Diagnostics & Imaging Week Contributing Writer
WALTHAM, Massachusetts – A decidedly bullish atmosphere pervaded last week's Boston MedTech Congress: Growth & Financing Strategies at the Westin Waltham-Boston.
Some of the key themes of the first-time event:
1) More venture capital is flowing into the medical device industry both on an absolute and a relative basis.
2) Round size has increased, particularly in later-stage situations.
3) Valuations have increased, again in later-stage situations.
4) Deals are more geographically spread out-both globally and regionally within the U.S. market.
"While med-tech may still be a market of base hits, doubles, a few triples and an occasional home run, the market has rewarded consistency, innovation, and the risk/reward profile offered by devices," said Michael Grippo, who heads up the Medical Technology Practice at SunTrust Robinson Humphrey in Boston, a co-sponsor of the event.
In his keynote address on "The Status of Private Equity Markets for Med-Tech Companies," Grippo offered lots of hard evidence about the growing respect being shown the device industry by venture investors. "Medical technology, which has traditionally been a distant sector behind software and biotechnology, is really growing into one of the large legitimate sectors," he said.
While observing that total venture capital raised by companies across all industries last year held steady at about $20 billion on a year-to-year basis, he said VCs "committed over $2.3 billion to medical device companies in 2005, up from $1.7 billion in the previous year."
Grippo added that emerging device companies "are attracting a significant share of funding interest on a relative basis," adding that 1Q06 "has shown no signs of a slowdown."
He noted that, through February, nearly $300 million of venture capital has been invested into the med-tech sector. "While the average size for seed- and first-round investments in med-tech companies has held relatively constant at $6 million, we see a marked increase in the size of second-round and later-stage financings."
Grippo said growth in device-sector investing is being fueled by "a convergence of breakthrough innovations, more sophisticated entrepreneurs and investors, and a reasonably good environment for liquidity events."
He said that in 2000, some 80% of VC deal volume in the device sector went toward "traditional' sectors, but that the current opportunity for investment includes ‘a much more diverse set of categories.'
While traditional categories such as cardiology, orthopedics and ophthalmology have continued to show strength in attracting VC dollars, Grippo said investors are entering new categories such as neurotechnology, biomaterial-based devices, surgical navigation technologies and interventional pulmonology.
"In the mid-1990s, there were only about eight to 12 firms that consistently led transactions," he said. "However, in 2005, 19 funds led more than three transactions."
Grippo said investors are "rotating back into venture capital as an asset class, funds are bigger, and investors are going to put their capital to work in sectors and companies that show promise – and clearly medical technology is one of them."
In addition to Grippo's opening comments and wrap-up observations by Michael Hanewich, senior vice president and national life sciences coordinator for Silicon Valley Bank, another co-sponsor of the Boston MedTech Congress, the afternoon program included four panel discussions:
• MedTech Investing in 2006: VCs' Perspectives on the 2006 MedTech Venture Capital Market.
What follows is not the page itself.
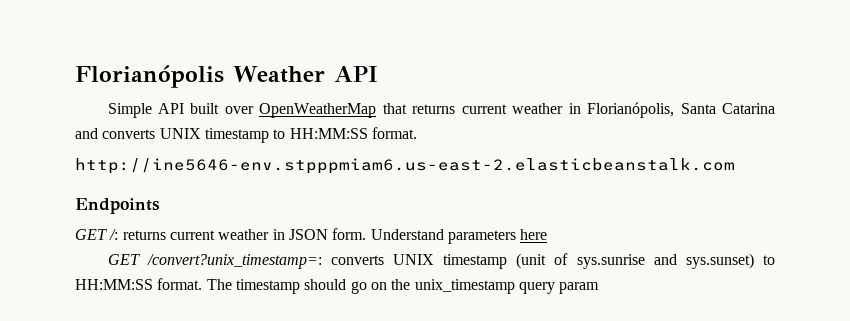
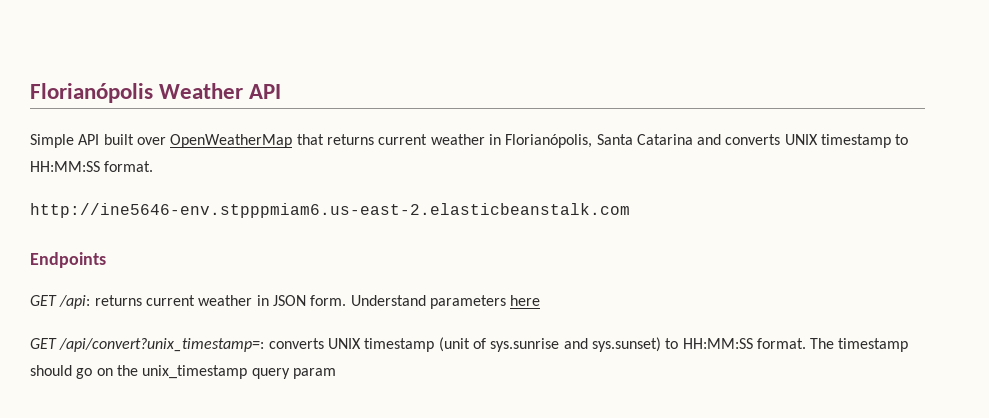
[109,229,119,240] /: -> [59,295,91,309] /api:
[146,254,322,269] /convert?unix_timestamp=: -> [59,338,265,352] /api/convert?unix_timestamp=:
Moderated by Tom Cibotti, managing director of Covington Associates, it included as panelists Jeffrey Barnes, general partner with Oxford Bioscience Partners; Rudy Mazzocchi, general partner in OVUM Ventures; and Brendan O'Leary, PhD, principal in Prism Venture Partners.
• CEO Roundtable: The Ingredients for Success. Moderated by John Williams, former CEO of Physiometrix (North Billerica, Massachusetts), which was bought last year by Hospira (Lake Forest, Illinois), panelists included Douglas Daniels, president and CEO of HydroCision (Billerica, Massachusetts); Michael Dempsey, co-founder and CEO of Radianse (Lawrence, Massachusetts); Richard Ganz, president and CEO of Omnisonics Medical Technologies (Wilmington, Massachusetts); Peter Glick, CEO of Cohesive Technologies (Franklin, Massachusetts); and Allen Ruszkowski, president and CEO of CVAC Systems.
• Corporate Partnerships and Alliance Management. Moderated by Omar Amirana, MD, investment manager, Oxford Bioscience Partners, with panelists including Alan Milinazzo, chief operating officer of Orthofix (Huntersville, North Carolina); Andrew Jay, MD, managing partner of Siemens Venture Capital's Medical Solutions Fund; and David Milne, general partner in SV Life Sciences Advisors.
• Expectations on Exits and Preparing for Liquidity Events, with Grippo as moderator. Panelists include Neil Aronson, senior partner with Mintz Levin; Bruce Roberts, managing director with Roberts Mitani; W. Bradford Smith, CFO of NeuroMetrix; and Mazzocchi.
Business Wire's Boston office and Medical Device Daily also were co-sponsors of the Boston MedTech Congress, which was organized by Ronald Trahan Associates (Norwood, Massachusetts).